[fpc-devel] Adding compiler directives?
Jonas Maebe
jonas.maebe at elis.ugent.be
Wed Jan 18 16:58:34 CET 2012
On 18 Jan 2012, at 01:07, Paul Robinson wrote:
> I would like to ask whether there's a rule or policy on new compiler
> directives.
In general: the fewer, the merrier :)
> The new directives are first, for printing capability:
Printing-related features is not something that we'd ordinarily put
into the compiler. Source code formatting (for whatever purpose) is
left to other -specialised- tools, such as
* ptop: general purpose source code formatter (included with FPC)

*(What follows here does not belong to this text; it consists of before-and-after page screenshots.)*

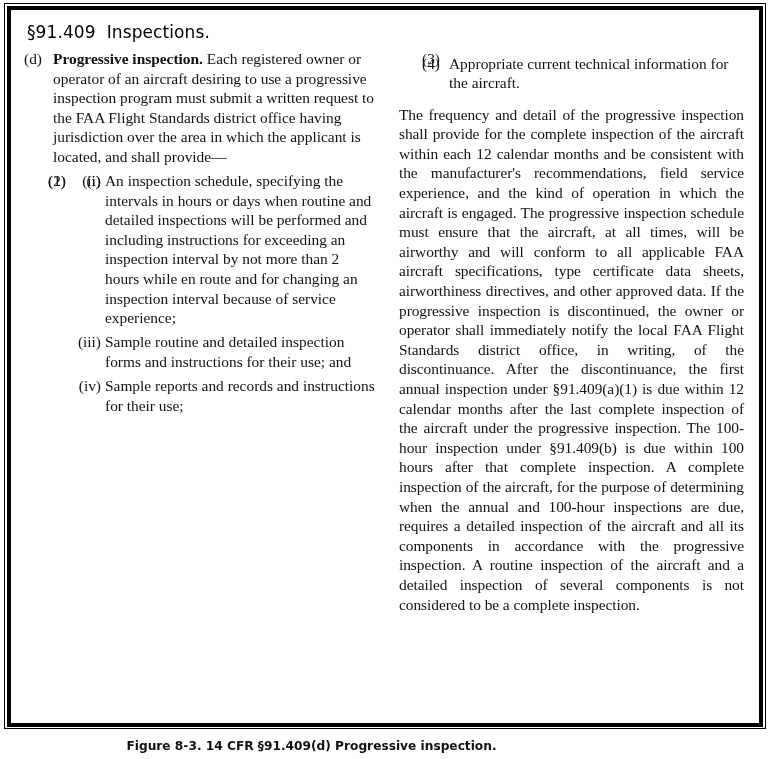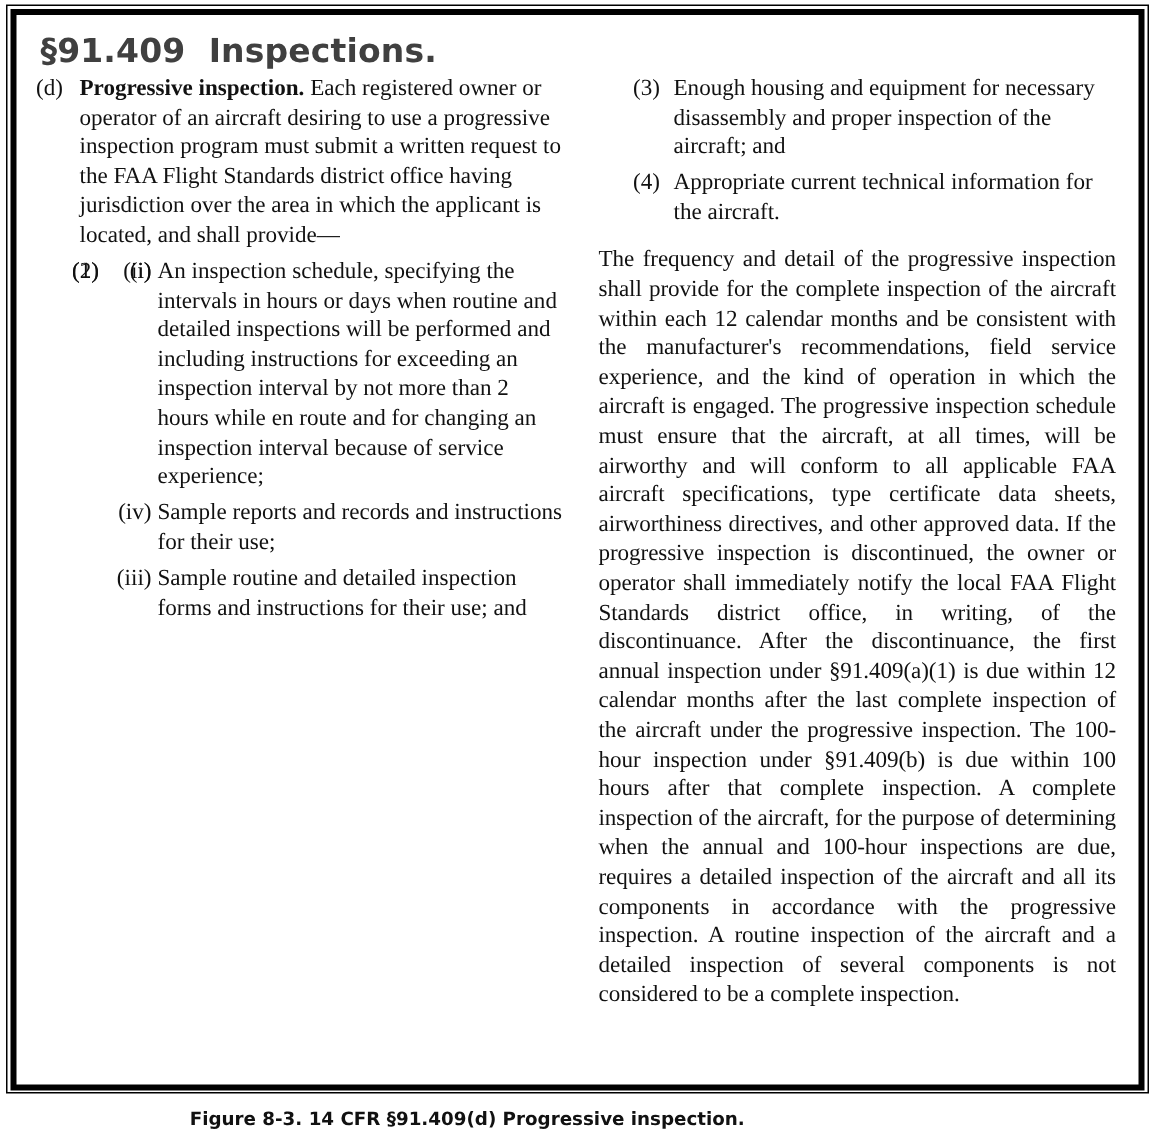--- a/index.html
+++ b/index.html
@@ -31,23 +31,23 @@
       width: 756px;   
       height: 721px;  
       border: 4px solid #000;
       box-sizing: border-box;
     }
     .title {
       position: absolute;
       left: 27px;
       top: 22px;
       font-family: "DejaVu Sans", "Liberation Sans", sans-serif;
-      font-weight: bold;
-      font-size: 22px;
-      color: #404040;
+      font-weight: normal;
+      font-size: 17px;
+      color: #000000;
       letter-spacing: 0.1px;
       white-space: pre;
     }
     .col {
       position: absolute;
       font-size: 15.4px;
       line-height: 19.6px;
     }
     .col-left {
       left: 24px;
@@ -127,34 +127,33 @@
   <div class="item lvl-r">
     <span class="lbl">(i)</span>
   </div>
 
   <div class="item lvl-r">
     <span class="lbl">(ii)</span>
     <span class="txt">An inspection schedule, specifying the intervals in hours or days when routine and detailed inspections will be performed and including instructions for exceeding an inspection interval by not more than 2 hours while en route and for changing an inspection interval because of service experience;</span>
   </div>
 
   <div class="item lvl-r">
-    <span class="lbl">(iv)</span>
-    <span class="txt">Sample reports and records and instructions for their use;</span>
+    <span class="lbl">(iii)</span>
+    <span class="txt">Sample routine and detailed inspection forms and instructions for their use; and</span>
   </div>
 
   <div class="item lvl-r">
-    <span class="lbl">(iii)</span>
-    <span class="txt">Sample routine and detailed inspection forms and instructions for their use; and</span>
+    <span class="lbl">(iv)</span>
+    <span class="txt">Sample reports and records and instructions for their use;</span>
   </div>
 </div>
 
 <div class="col col-right">
   <div class="item lvl-n2">
     <span class="lbl">(3)</span>
-    <span class="txt">Enough housing and equipment for necessary disassembly and proper inspection of the aircraft; and</span>
   </div>
 
   <div class="item lvl-n2">
     <span class="lbl">(4)</span>
     <span class="txt">Appropriate current technical information for the aircraft.</span>
   </div>
 
   <div class="para">The frequency and detail of the progressive inspection shall provide for the complete inspection of the aircraft within each 12 calendar months and be consistent with the manufacturer's recommendations, field service experience, and the kind of operation in which the aircraft is engaged. The progressive inspection schedule must ensure that the aircraft, at all times, will be airworthy and will conform to all applicable FAA aircraft specifications, type certificate data sheets, airworthiness directives, and other approved data. If the progressive inspection is discontinued, the owner or operator shall immediately notify the local FAA Flight Standards district office, in writing, of the discontinuance. After the discontinuance, the first annual inspection under §91.409(a)(1) is due within 12 calendar months after the last complete inspection of the aircraft under the progressive inspection. The 100-hour inspection under §91.409(b) is due within 100 hours after that complete inspection. A complete inspection of the aircraft, for the purpose of determining when the annual and 100-hour inspections are due, requires a detailed inspection of the aircraft and all its components in accordance with the progressive inspection. A routine inspection of the aircraft and a detailed inspection of several components is not considered to be a complete inspection.</div>
 </div>
 

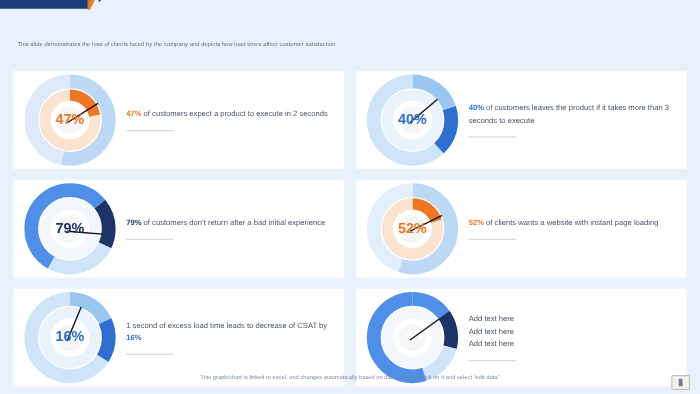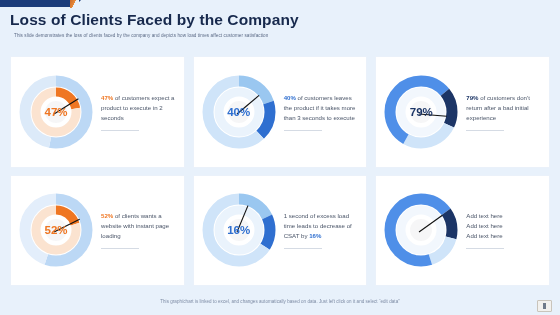--- a/index.html
+++ b/index.html
@@ -36,21 +36,21 @@
   .subtitle{
     position:absolute;left:14px;top:33px;
     font-size:4.6px;color:#5c6b86;letter-spacing:.08px;
   }
 
   
   .grid{
     position:absolute;left:10px;top:56px;
     width:540px;height:230px;
     display:grid;
-    grid-template-columns:repeat(3,1fr);
+    grid-template-columns:repeat(2,1fr);
     grid-template-rows:repeat(2,1fr);
     gap:7px 8px;
   }
   .card{
     background:#ffffff;
     border:1px solid #eaf1fa;
     display:flex;align-items:center;
     padding:0 4px 0 2px;
     box-sizing:border-box;
     position:relative;
@@ -105,21 +105,20 @@
   }
 </style>
 </head>
 <body>
 
 <div class="slide">
 
   <div class="corner-bar"></div>
   <div class="corner-accent"></div>
 
-  <div class="title">Loss of Clients Faced by the Company</div>
   <div class="subtitle">This slide demonstrates the loss of clients faced by the company and depicts how load times affect customer satisfaction</div>
 
   <div class="grid" id="grid">
       <div class="card">
         <div class="donut-wrap">
           <svg viewBox="0 0 78 78">
             <circle cx="39" cy="39" r="31" fill="none" stroke-width="11" stroke-dasharray="103.2327345969606 91.54600992560657" stroke-dashoffset="0" transform="rotate(-90 39 39)" stroke="#bcd8f5"></circle>
             <circle cx="39" cy="39" r="31" fill="none" stroke-width="11" stroke-dasharray="91.54600992560657 103.2327345969606" stroke-dashoffset="-103.2327345969606" transform="rotate(-90 39 39)" stroke="#dceaf9"></circle>
             <circle cx="39" cy="39" r="20" fill="none" stroke-width="9" stroke-dasharray="27.64601535159018 98.01769079200155" stroke-dashoffset="0" transform="rotate(-90 39 39)" stroke="#ef7622"></circle>
             <circle cx="39" cy="39" r="20" fill="none" stroke-width="9" stroke-dasharray="98.01769079200155 27.646015351590176" stroke-dashoffset="-27.64601535159018" transform="rotate(-90 39 39)" stroke="#fbe3d0"></circle>

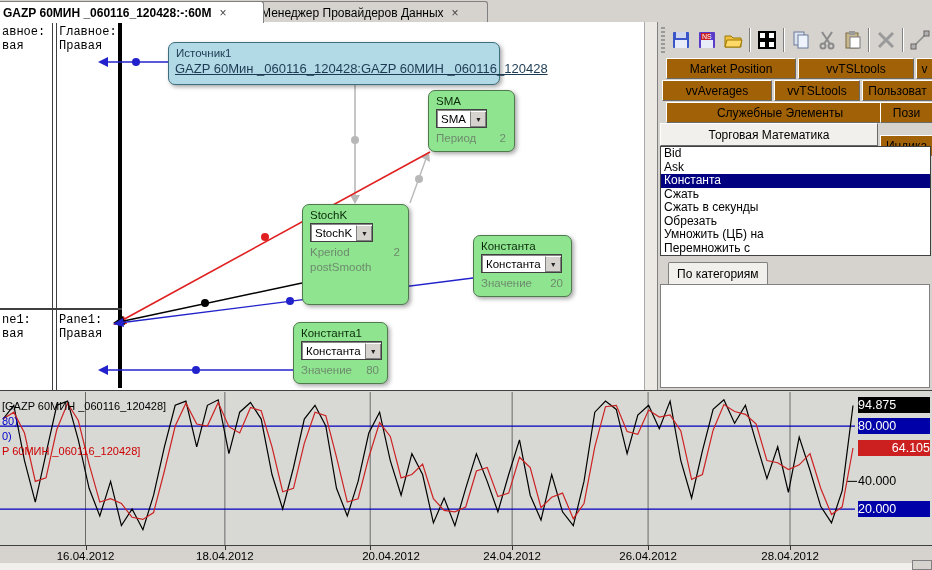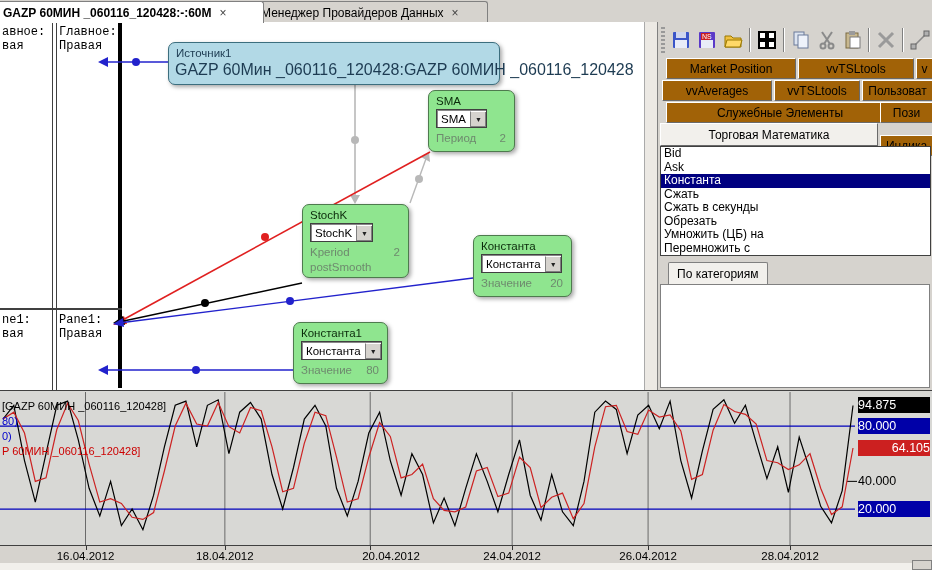--- a/index.html
+++ b/index.html
@@ -20,21 +20,21 @@
   .vthick{position:absolute;left:118px;top:0;width:4px;height:366px;background:#000;}
   .hsep{position:absolute;left:0;top:286px;width:122px;height:2px;background:#404040;}
   #dg-scroll{position:absolute;right:0;top:0;width:12px;height:368px;background:#ece9e4;border-left:1px solid #aaa;}
 
   .node{position:absolute;border:1px solid #48686f;border-radius:7px;box-shadow:2px 2px 4px rgba(0,0,0,.35);padding:3px 6px;box-sizing:border-box;}
   .node.blue{background:#b2d9e6;border-color:#3c6e7e;}
   .node.green{background:#8fe58f;border-color:#4e7a4e;}
   .ntitle{font-size:11.5px;color:#1d3b52;margin:1px 0 2px 1px;}
   .node.green .ntitle{color:#0b2b0b;}
   .ntitle.blue-t{color:#0000cc;}
-  .nsub{font-size:16px;color:#1d3b52;white-space:nowrap;}
+  .nsub{font-size:13px;color:#1d3b52;white-space:nowrap;text-decoration:underline;}
   .nselect{display:inline-flex;align-items:center;background:#fff;border:1px solid #404040;
     box-shadow:inset 1px 1px 0 #888;height:17px;margin:0 0 3px 1px;}
   .selval{padding:0 4px;font-size:11.5px;}
   .selarrow{width:15px;height:15px;background:#d6d3ce;border-left:1px solid #808080;display:flex;align-items:center;justify-content:center;
     font-size:7px;color:#222;border-top:1px solid #fff;box-shadow:inset -1px -1px 0 #808080;}
   .nparam{display:flex;justify-content:space-between;font-size:11.5px;color:#6e8a6e;padding:0 2px 0 1px;line-height:15px;}
 
   
   #rightpanel{position:absolute;left:657px;top:22px;width:275px;height:368px;background:#d6d3ce;border-left:1px solid #808080;}
   #rp-toolbar{position:absolute;left:0;top:0;width:275px;height:35px;display:flex;align-items:center;}
@@ -149,21 +149,21 @@
       <div class="nselect">
         <span class="selval">SMA</span>
         <span class="selarrow">▼</span>
       </div>
       <div class="nparam">
         <span>Период</span>
           <span>2</span>
       </div>
     </div>
 
-    <div class="node green" style="left:302px;top:182px;width:107px;height:74px">
+    <div class="node green" style="left:302px;top:182px;width:107px;height:101px">
       <div class="ntitle">StochK</div>
       <div class="nselect">
         <span class="selval">StochK</span>
         <span class="selarrow">▼</span>
       </div>
       <div class="nparam">
         <span>Kperiod</span>
           <span>2</span>
       </div>
       <div class="nparam">

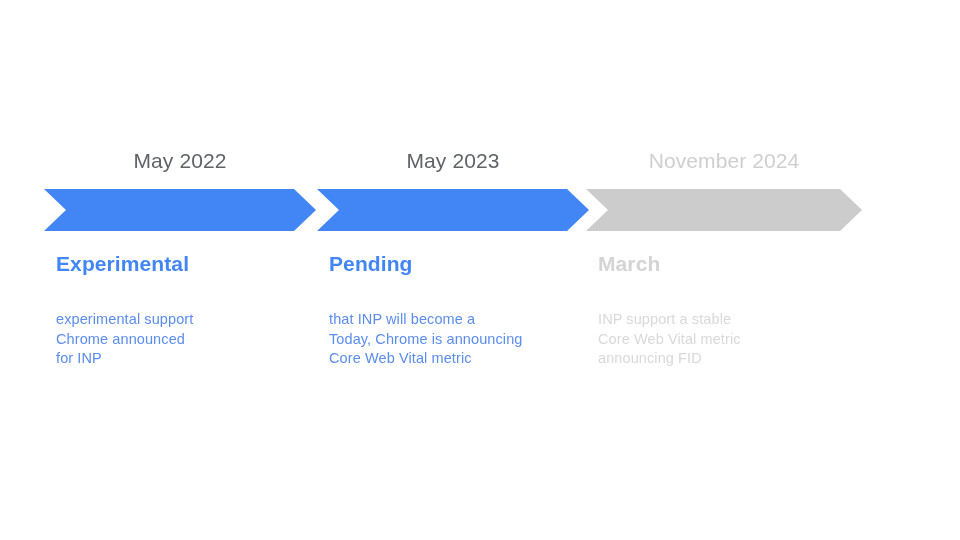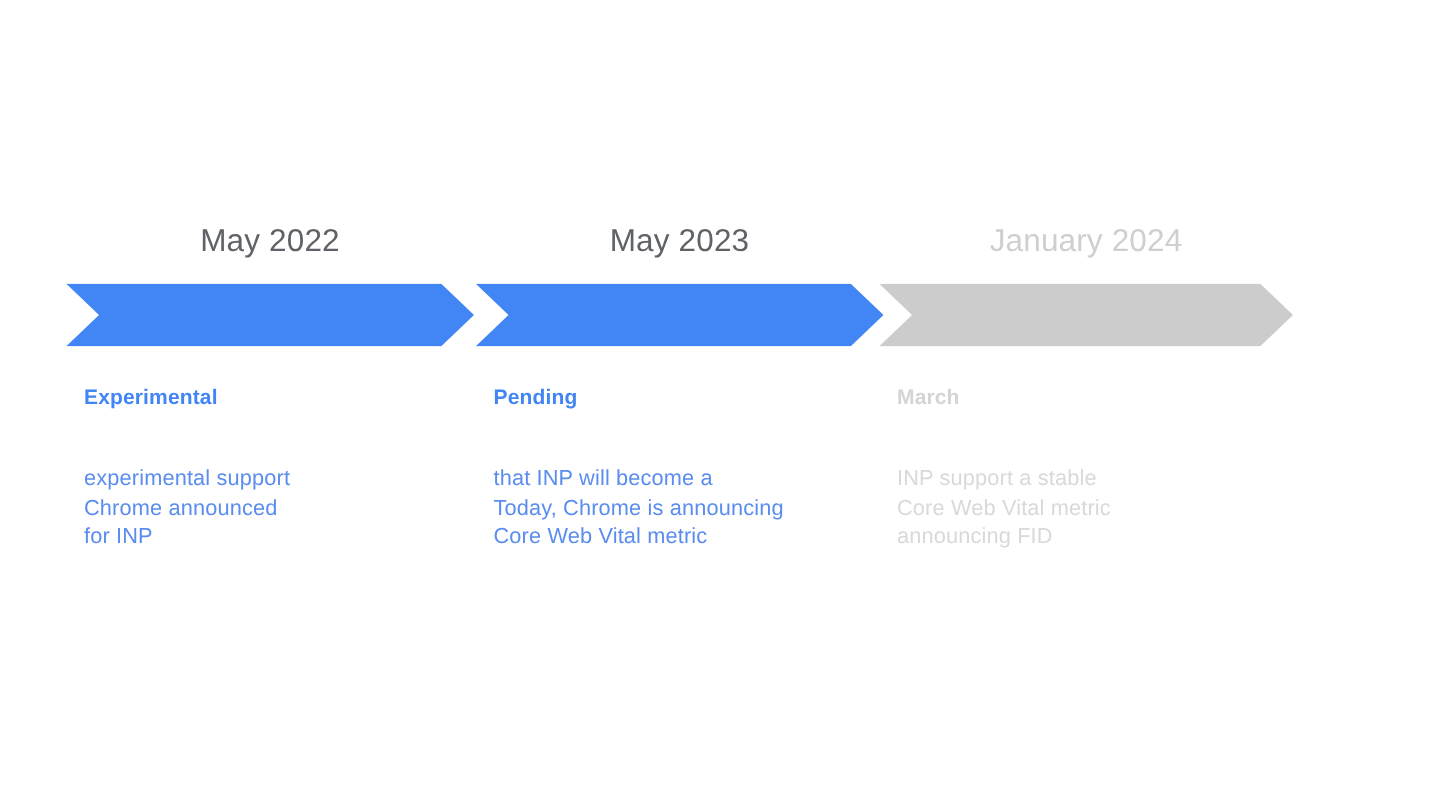--- a/index.html
+++ b/index.html
@@ -56,21 +56,21 @@
   }
   .stage.muted .stage-bar {
     background: #cccccc;
   }
 
   
   .stage-title {
     position: absolute;
     top: 103px;
     left: 12px;
-    font-size: 14px;
+    font-size: 21px;
     line-height: 26px;
     font-weight: bold;
     letter-spacing: 0.1px;
     color: #4285f4;
     white-space: nowrap;
   }
   .stage.muted .stage-title {
     color: #d4d4d4;
   }
 
@@ -113,21 +113,21 @@
     <div class="stage-bar" style="width:272px;"></div>
     <div class="stage-title">Pending</div>
     <div class="stage-body">
       <span class="line">that INP will become a</span>
       <span class="line">Today, Chrome is announcing</span>
       <span class="line">Core Web Vital metric</span>
     </div>
   </div>
 
   <div class="stage muted" id="stage-2" style="left:586px; width:276px;">
-    <div class="stage-date">January 2024</div>
+    <div class="stage-date">November 2024</div>
     <div class="stage-bar" style="width:276px;"></div>
     <div class="stage-title">March</div>
     <div class="stage-body">
       <span class="line">INP support a stable</span>
       <span class="line">Core Web Vital metric</span>
       <span class="line">announcing FID</span>
     </div>
   </div>
 
 </div>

* Lazarus: includes various source code formatting capabilities
* maybe another tool not yet written, possibly based on other existing
code
Such tools could be extended to check for specially formatted comments
(such as { #PRINT ON }).
> Then there is the second part of this inquiry which is:
>
> $CROSS - various options I haven't decided yet
>
> A most desperately missing feature - Cross Reference generation. I
> can always write a cross-reference program, and in fact I'm working
> on one because I can't find the nice one I had that was written
> about 20 years ago that did much of what I'm thinking of now, but a
> cross-reference function should be part of the compiler since the
> compiler "knows" which reference the person is referring to
There is actually already some code for that in the compiler, although
it is quite outdated and no longer used. It's in the compiler/
browcol.pas unit. It writes (wrote) out symbol browsing information
that can (could) be used by the fp IDE. I don't think it included back
references from places where those symbols are used inside the code
though, only about where they are defined.
There's also the -vp compiler option, which writes out a file called
"tree.log" that represents the parse tree (this option primarily
exists to help debugging the compiler). It would not be very difficult
to extend that output with adding for each loadn also the unit/line/
column information for each referenced symbol. Its format was however
not designed to be easily machine-parseable, and changes from time to
time as fields get added to or removed from node types in the compiler.
There's also the Lazarus IDE, which already contains code to extract
all of tha information, both regarding definitions and uses (it needs
it for its code navigation functionality). So maybe adding some kind
of "dump" facility to that code would be better. In fact, in general
simply navigating the source code in Lazarus should offer you the same
information on demand as a separate cross-reference would (jump to
symbol definition immediately lands you at that definition, rather
than that you have to manually go looking through papers/source files
for the right source file and line number based on a comment).